Open to all skill levels, ages, and individuals! 
Come have fun and see the cutting edge of martial arts training!
Areas to be covered: Stand up, fighting in the clinch and grappling
Cost: 
        $90 if paid before May 19th 
        $105 on or after May 19th
        $55 dollars for one day
For info: 
Marvin Diem (810) 659-0053 /flintdojo@hotmail.com
The seminar will be held at:
The Flint Dojo
1550 Davison Rd
Flint, MI 48506


----------



## Black Bear (Mar 19, 2004)

Paul Sharp is awesome. People should go to this.


----------



## Marvin (Mar 21, 2004)

Thanks for the plug Black Bear, hope to see you at the seminar.


----------



## Black Bear (Mar 29, 2004)

Dude, I'm nowhere near Michigan! smartmonkey was at our studio last summer. His first seminar in Canada, so I guess we're part of SBGi history.


----------



## Marvin (Mar 30, 2004)

Yeah, for some reason I read Edmonton as Ontario.

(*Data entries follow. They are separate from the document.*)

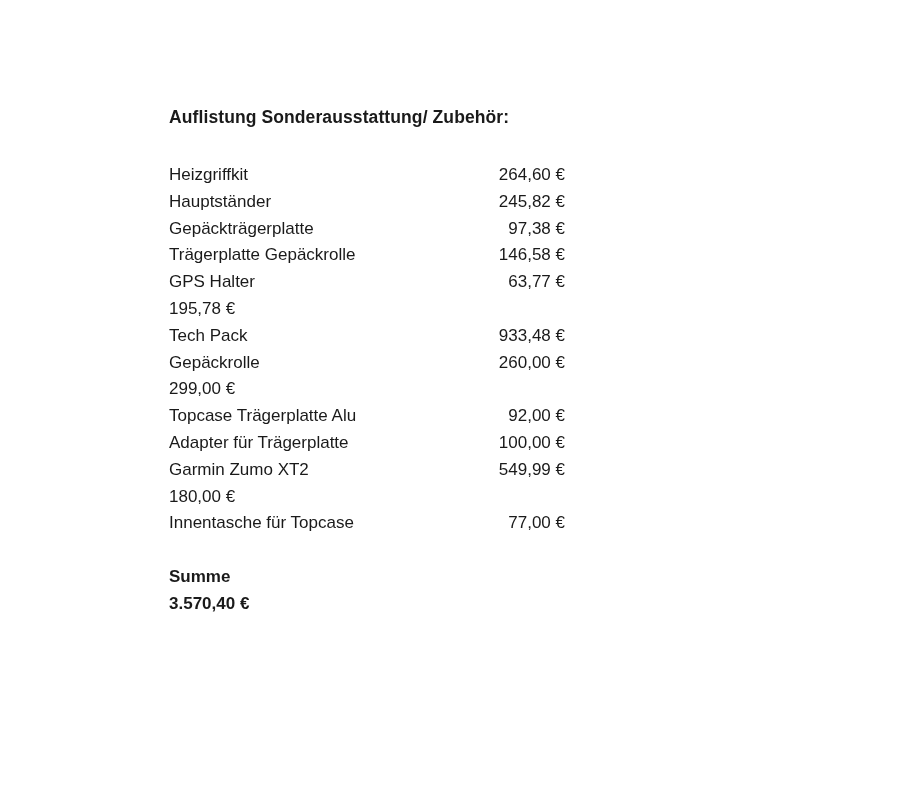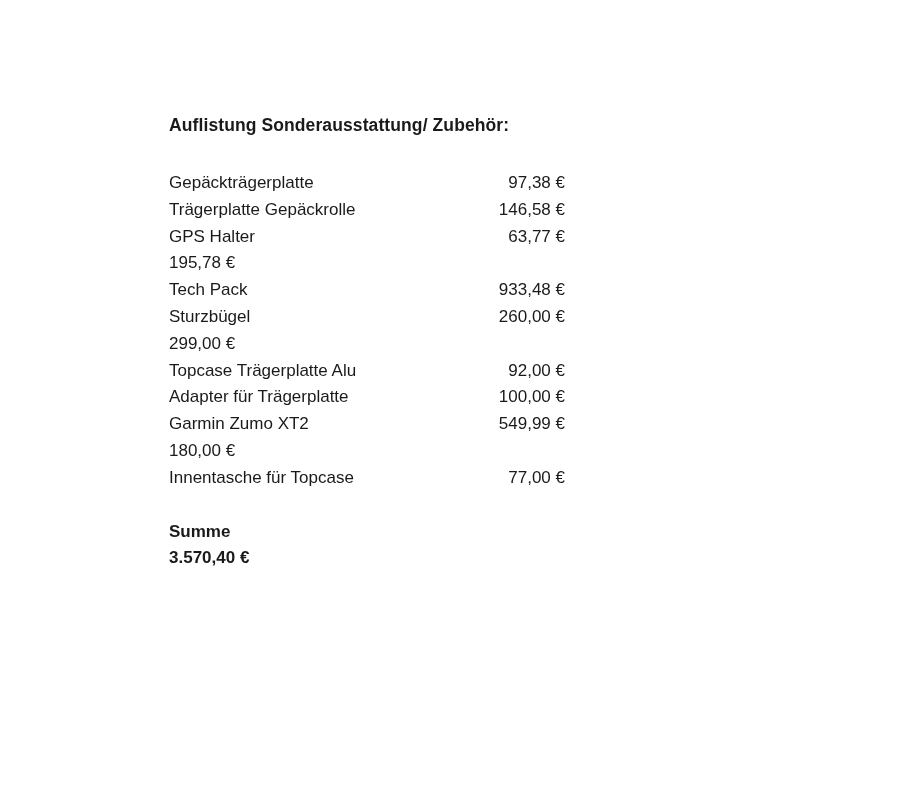"Auflistung Sonderausstattung/ Zubehör:" .doc { top: 115px -> 107px }
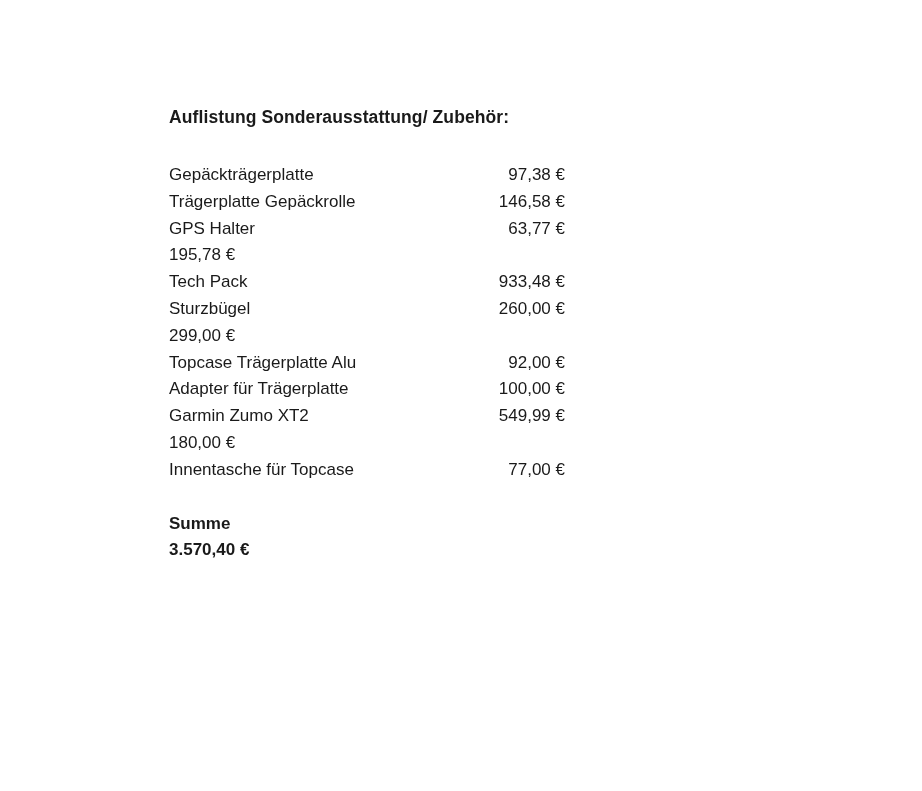"Heizgriffkit" div.row { html: none -> <div> <span>Heizgriffkit</span> <span>264,60 €</span> </div> }
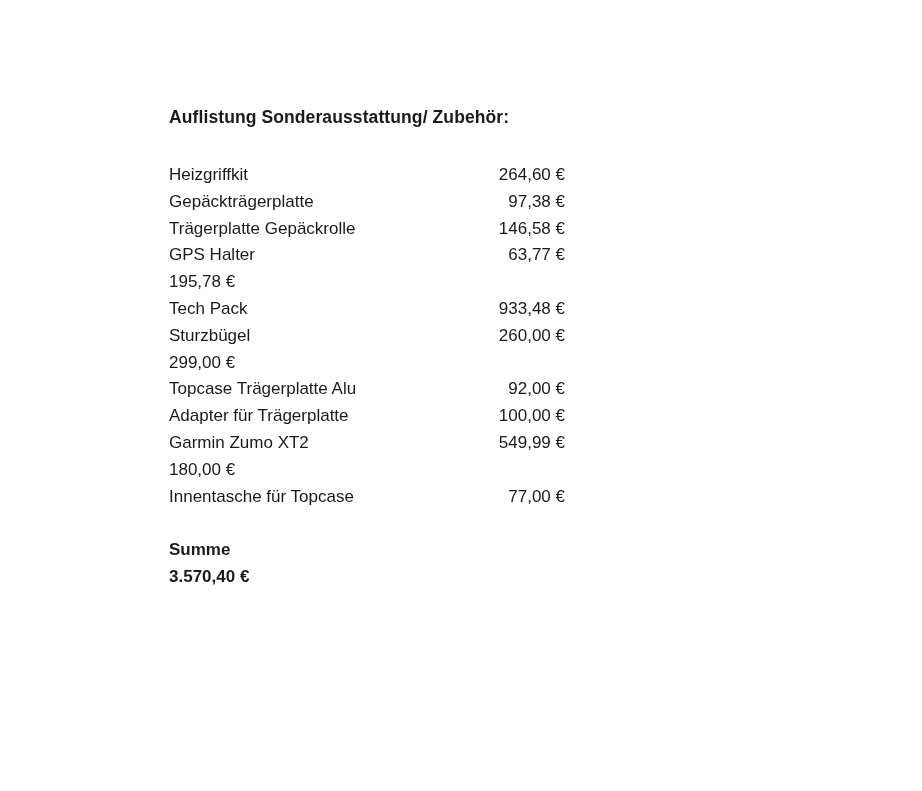"Hauptständer" div.row { html: none -> <div> <span>Hauptständer</span> <span>245,82 €</span> </div> }
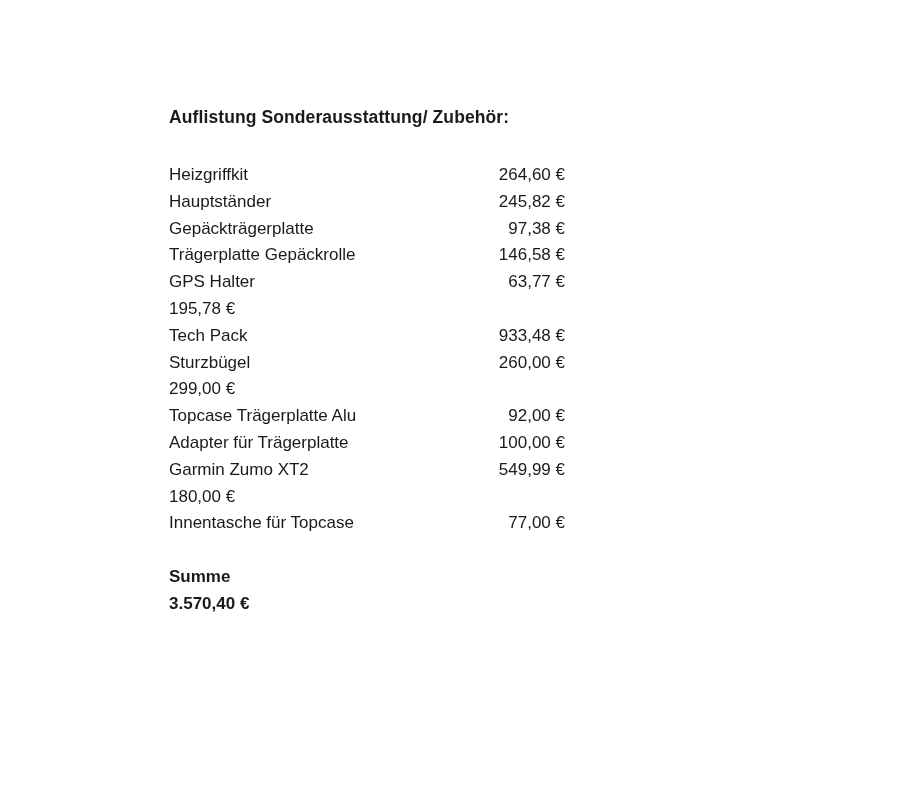"Sturzbügel" span.label { text: Sturzbügel -> Gepäckrolle }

You know us "wacky Americans", and our lack of geographical knowledge!!


----------



## Marvin (Mar 30, 2004)

the seminar dates should read May 29th & 30th


----------



## Marvin (Apr 7, 2004)

3rd times the charm. The SBG seminar date has been moved! It is now June 12th & 13th. Hope to meet some of you.
Marvin


----------